Actually, there are 7 choices now :)
http://projects.scipy.org/scipy/scipy/browser/trunk/scipy/sparse

I've made an attempt to explain the rationale for each format in the
docstrings of each class.  Ideally we'd have a nice wiki page to
describe the formats in greater detail.  I don't have a great deal of
time at my disposal currently, but I would contribute to such a page
when I have time.

>  summarize my understanding of the different formats below. I'd love to
>  have a conversation with someone on how to make this useful in a
>  coherent way (one default data structure, for example), or at the very
>  least, update the documentation with some information to guide someone.

Most of the formats are directly related to those in SPARSKIT:
http://www-users.cs.umn.edu/~saad/software/SPARSKIT/sparskit.html

You may find the SPARSKIT documentation helpful:
http://www-users.cs.umn.edu/~saad/software/SPARSKIT/paper.ps

I don't know of a "one size fits all" sparse format, so having a
default would be dangerous.  IMO MATLAB's use of CSC by default *is*
simple, but that simplicity comes at the cost of completely miserable
performance in many situations.

>  For row/col indexing, CSR and CSC formats can be decent - especially
>  if you are extracting columns from CSC and rows from CSR. Random
>  access is decent, but not the greatest. These formats are also good
>  for matrix-vector multiplication, the workhorse of many iterative
>  solvers - but one could use a library like OSKI for that. CSR/CSC are
>  terrible for assembly and assignment. They can be decent for
>  concatenation along the preferred dimension.
>
>  A dictionary representation is great for random access, assembly, and
>  concatenation, but not very efficient for submatrix indexing and
>  assignment. Co-ordinate representation can be good for operations,
>  given that the right rule for combining duplicates is used. The good
>  thing about both these representations is that they can be extended to
>  N-d sparse arrays.
>
>  The list of lists approach lies somewhere in the middle.
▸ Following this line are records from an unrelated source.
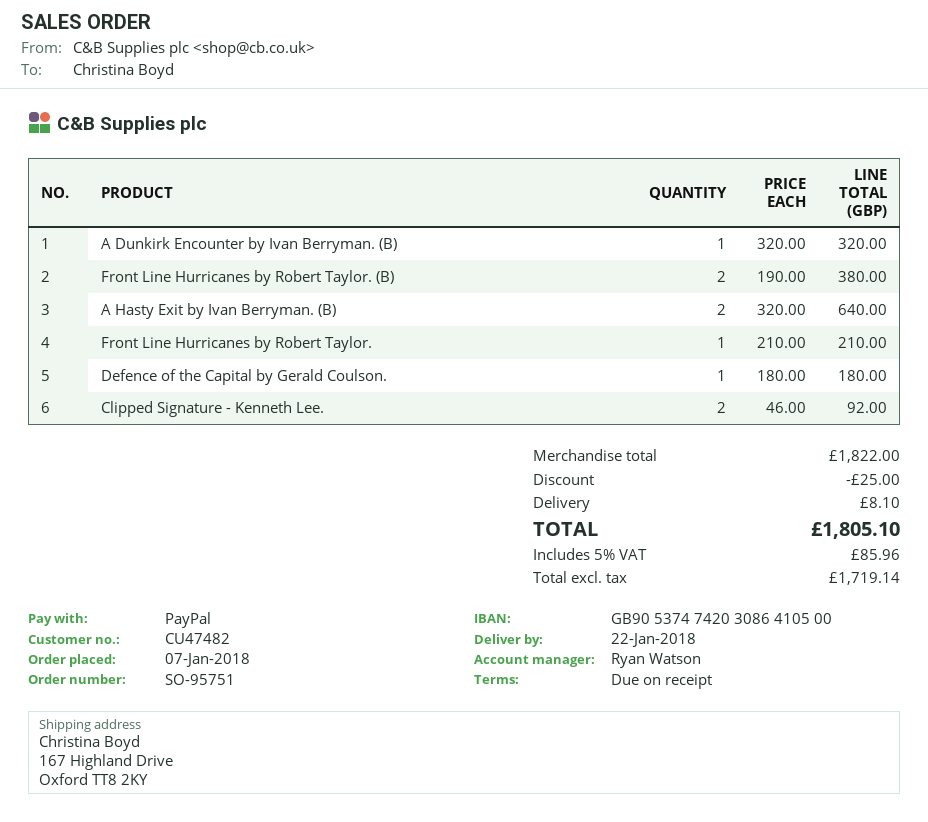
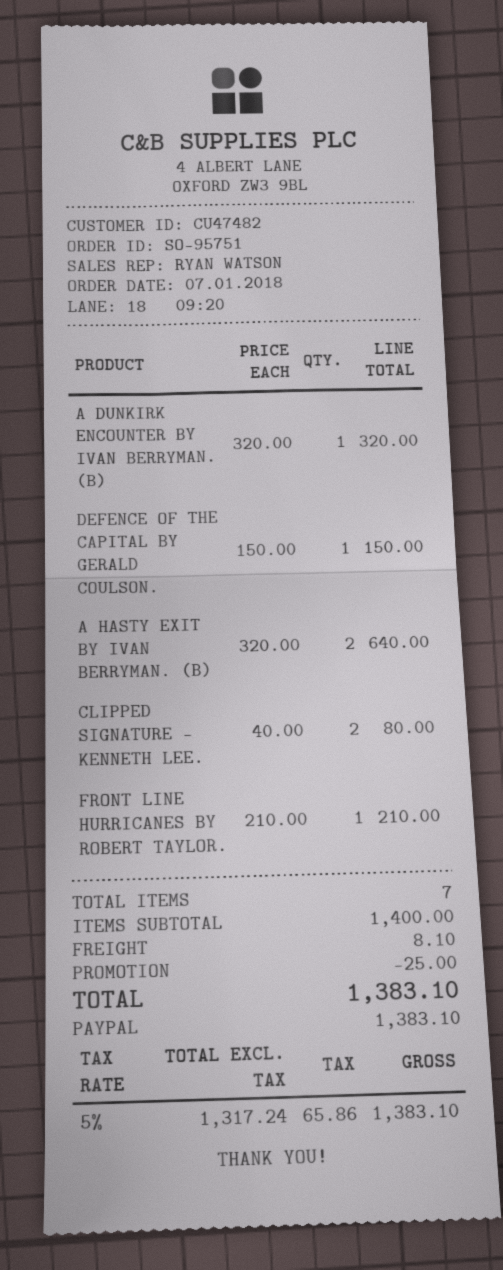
Front Line Hurricanes by Robert Taylor. (B): 2 x 190.00 = 380.00 -> none
Defence of the Capital by Gerald Coulson.: 1 x 180.00 = 180.00 -> 1 x 150.00 = 150.00
Clipped Signature - Kenneth Lee.: 2 x 46.00 = 92.00 -> 2 x 40.00 = 80.00
subtotal: 1822.00 -> 1400.00
net: 1719.14 -> 1317.24
tax: 5% = 85.96 -> 5% = 65.86
total: 1805.10 -> 1383.10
I am assuming
>  these lists are kept sorted. The main drawback is the excessive memory
>  usage to store all the pointers. I haven't yet looked at the code, and
>  I could be wrong.

You assessment looks correct to me.  Currently LIL and DOK are a
little too slow for constructing anything large-scale IMO (despite
their asymptotic complexity).

I highly recommend that you install the development versions of NumPy
and SciPy.  The sparse module has seen a number of improvements since
the last release.

-- 
Nathan Bell wnbell at gmail.com
http://graphics.cs.uiuc.edu/~wnbell/